## TASK GOAL
Copy every line of the data in which the word "align" occurs.

## Code change snippets
■ ■ ■ ■ ■ ■ ■
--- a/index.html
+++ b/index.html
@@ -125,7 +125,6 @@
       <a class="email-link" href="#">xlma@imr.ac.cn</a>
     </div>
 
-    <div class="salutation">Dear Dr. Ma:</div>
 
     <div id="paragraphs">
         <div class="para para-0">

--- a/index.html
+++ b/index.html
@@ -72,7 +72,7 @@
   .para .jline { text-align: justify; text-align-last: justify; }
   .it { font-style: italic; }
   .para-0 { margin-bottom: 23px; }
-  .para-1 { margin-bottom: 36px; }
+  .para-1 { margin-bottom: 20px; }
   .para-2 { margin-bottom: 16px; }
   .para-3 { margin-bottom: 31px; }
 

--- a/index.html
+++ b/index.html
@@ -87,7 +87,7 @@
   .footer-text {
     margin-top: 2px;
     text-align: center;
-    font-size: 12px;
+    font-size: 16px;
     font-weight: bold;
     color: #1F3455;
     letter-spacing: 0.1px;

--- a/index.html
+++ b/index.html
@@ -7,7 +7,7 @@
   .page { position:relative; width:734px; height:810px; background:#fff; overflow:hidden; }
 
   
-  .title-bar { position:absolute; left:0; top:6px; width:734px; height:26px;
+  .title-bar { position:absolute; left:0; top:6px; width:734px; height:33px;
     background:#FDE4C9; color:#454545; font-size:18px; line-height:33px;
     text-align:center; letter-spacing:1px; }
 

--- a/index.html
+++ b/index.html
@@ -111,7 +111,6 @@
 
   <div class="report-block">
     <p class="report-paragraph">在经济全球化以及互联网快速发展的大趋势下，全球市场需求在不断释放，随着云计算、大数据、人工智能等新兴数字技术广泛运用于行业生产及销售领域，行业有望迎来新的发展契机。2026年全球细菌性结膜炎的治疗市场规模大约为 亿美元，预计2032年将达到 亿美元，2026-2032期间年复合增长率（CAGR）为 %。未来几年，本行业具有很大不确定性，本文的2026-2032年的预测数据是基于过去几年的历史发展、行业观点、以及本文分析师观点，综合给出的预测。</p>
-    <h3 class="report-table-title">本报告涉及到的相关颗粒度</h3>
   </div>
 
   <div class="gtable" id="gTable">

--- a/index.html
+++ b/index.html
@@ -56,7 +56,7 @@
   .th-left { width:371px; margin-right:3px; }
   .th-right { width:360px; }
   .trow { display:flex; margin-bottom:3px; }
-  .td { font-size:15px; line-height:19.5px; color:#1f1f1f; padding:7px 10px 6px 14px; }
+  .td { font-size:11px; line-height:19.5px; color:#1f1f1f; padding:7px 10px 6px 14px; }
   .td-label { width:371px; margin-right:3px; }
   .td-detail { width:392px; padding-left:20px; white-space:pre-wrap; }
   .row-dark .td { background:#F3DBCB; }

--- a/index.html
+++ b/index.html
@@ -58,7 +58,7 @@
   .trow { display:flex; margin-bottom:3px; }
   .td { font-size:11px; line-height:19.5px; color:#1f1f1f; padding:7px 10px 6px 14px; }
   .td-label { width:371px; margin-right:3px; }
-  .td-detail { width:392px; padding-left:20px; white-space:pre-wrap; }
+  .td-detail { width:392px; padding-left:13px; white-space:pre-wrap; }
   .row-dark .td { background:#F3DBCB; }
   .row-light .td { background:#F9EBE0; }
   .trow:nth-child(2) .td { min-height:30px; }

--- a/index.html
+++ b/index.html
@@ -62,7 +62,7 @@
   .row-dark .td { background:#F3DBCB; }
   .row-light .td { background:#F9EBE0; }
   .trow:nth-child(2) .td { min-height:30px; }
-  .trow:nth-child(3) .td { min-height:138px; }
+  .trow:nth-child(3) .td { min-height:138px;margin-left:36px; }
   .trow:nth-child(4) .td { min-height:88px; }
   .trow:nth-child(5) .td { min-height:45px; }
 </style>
■ ■ ■ ■ ■ ■ ■
## YOUR RESPONSE
   .para .jline { text-align: justify; text-align-last: justify; }
     text-align: center;
     text-align:center; letter-spacing:1px; }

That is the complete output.